Pannella ci ricorda un il testo di un appello del 1976 aperto da Pietro Nenni e sottoscritto tra gli altri da Giuseppe Saragat, Ferruccio Parri, Alberto Moravia, Elena Croce, Arrigo Benedetti, Guido Calogero, Aldo Visalberghi, Loris Fortuna, Giacomo Mancini, Riccardo Lombardi, Franco Fortini, Lucio Colletti, Antonio Baslini, Alessandro Galante Garrone, Ignazio Silone, moltissimi altri, politici, scrittori, registi, pittori, giornalisti.... Erano tanti, e tanti sono morti. È sempre arbitrario dire cosa avrebbe fatto “oggi” qualcuno che non c’è più, ma non si hanno dubbi: oggi Nenni, Croce, Benedetti, Calogero, Fortuna e tutti quanti oggi sarebbero mobilitati, come lo furono allora, non tanto o solo per Pannella, quanto e soprattutto, per la causa che Marco agita e – letteralmente – incarna.

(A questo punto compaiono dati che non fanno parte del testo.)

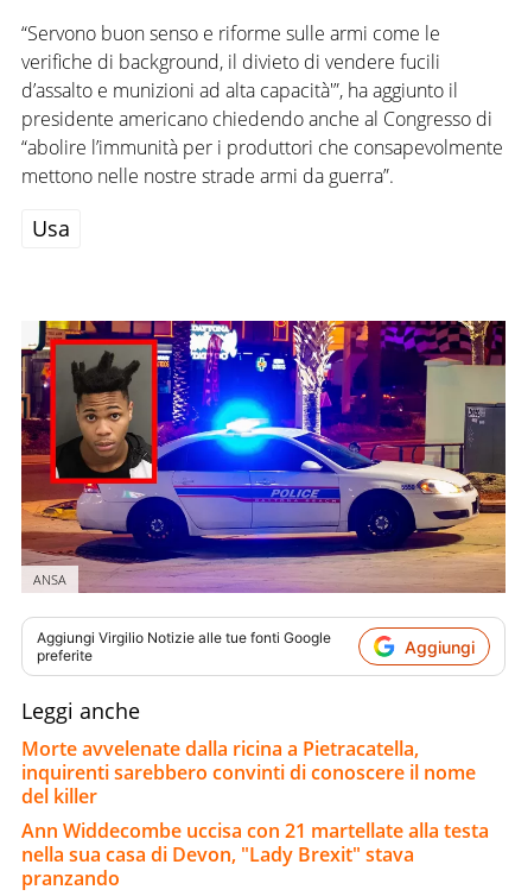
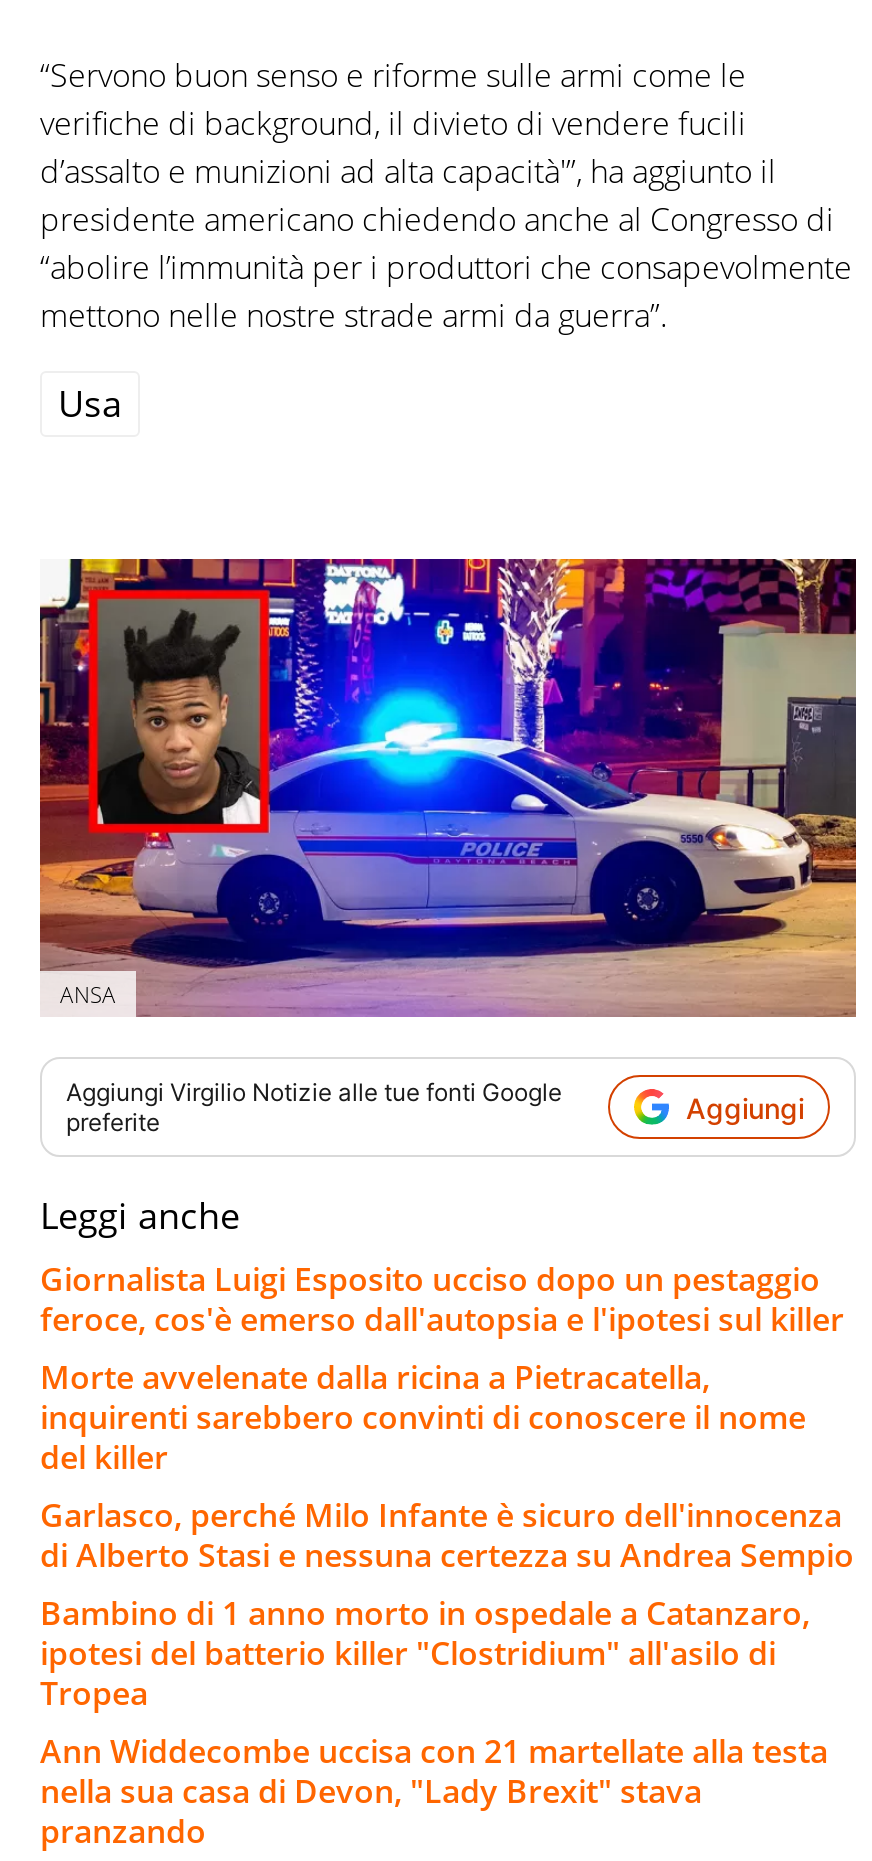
none -> [40,1258,844,1342] Giornalista Luigi Esposito ucciso dopo un pestaggio | feroce, cos'è emerso dall'autopsia e l'ipotesi sul killer
none -> [40,1494,854,1716] Garlasco, perché Milo Infante è sicuro dell'innocenza | di Alberto Stasi e nessuna certezza su Andrea Sempio | Bambino di 1 anno morto in ospedale a Catanzaro, | ipotesi del batterio killer "Clostridium" all'asilo di | Tropea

Ci sono i vivi, quelli che possono, che devono; che sanno: Giuliano Amato e Giorgio Galli, Francesco Alberoni e Franco Ferrarotti, Carlo Ripa di Meana e Giorgio Albertazzi, Bernardo Bertolucci e Dario Fo, Franca Rame e Adele Cambia, Maurizio Costanzo e Francesco Rosi, Umberto Eco e Stefano Rodotà,
A cosa servono i loro appelli, i loro articoli su dotte riviste, le loro conferenze, se poi, quando giorno dopo giorno si consuma il massacro dei diritti costituzionali, non levano la loro voce, tacciono... In queste ore si ha ragione di credere che al sito del Quirinale siano giunte molte lettere di persone preoccupate, inquiete, che chiedono al presidente della Repubblica, Giorgio Napolitano, un gesto, una parola in coerenza con quello che prima e dopo la sua elezione ha ritenuto di fare e di dire; questi gesti, queste parole, cosa aspettano per essere dette, fatti? E gli altri? Renato Schifani e Gianfranco Fini, Mario Monti, Silvio Berlusconi, Pier Luigi Bersani, Pier Ferdinando Casini, Antonio Di Pietro, Beppe Grillo, Francesco Storace, Nichi Vendola (li si cita in ordine alfabetico); e tutti gli altri? Sono 630 i deputati, sono trecento e passa i senatori. Di tutti loro, nessuno...? E i sindaci? Cosa aspettano Luigi De Magistris, Marco Doria, Piero Fassino, Virginio Merla, Giuliano Pisapia, Massimo Zedda? Cosa attende Fausto Bertinotti? Attendono per caso la telefonata del redattore di Radio Radicale per dire quello che va detto? Non ce la fanno, non ci riescono a dirlo da soli? Non trovano un momento del loro preziosissimo tempo per accorrere nella clinica di “Nostra Signora della Mercede” per dire a Marco non tanto, non solo, di bere una goccia d’acqua, quanto, piuttosto, che quella battaglia per la legge, il diritto, la legalità è la loro battaglia? Alla Commissione parlamentare di Vigilanza, nessuno ha di che obiettare, dire qualcosa? E sui giornali, Ferruccio De Bortoli ed Ezio Mauro, Virman Cusenza e Vittorio Feltri, Alessandro Sallusti e Mario Calabresi, Giuliano Ferrara, Maurizio Belpietro, e i commentatori, editorialisti, rubricisti... tutti loro: nulla da dire, da scrivere?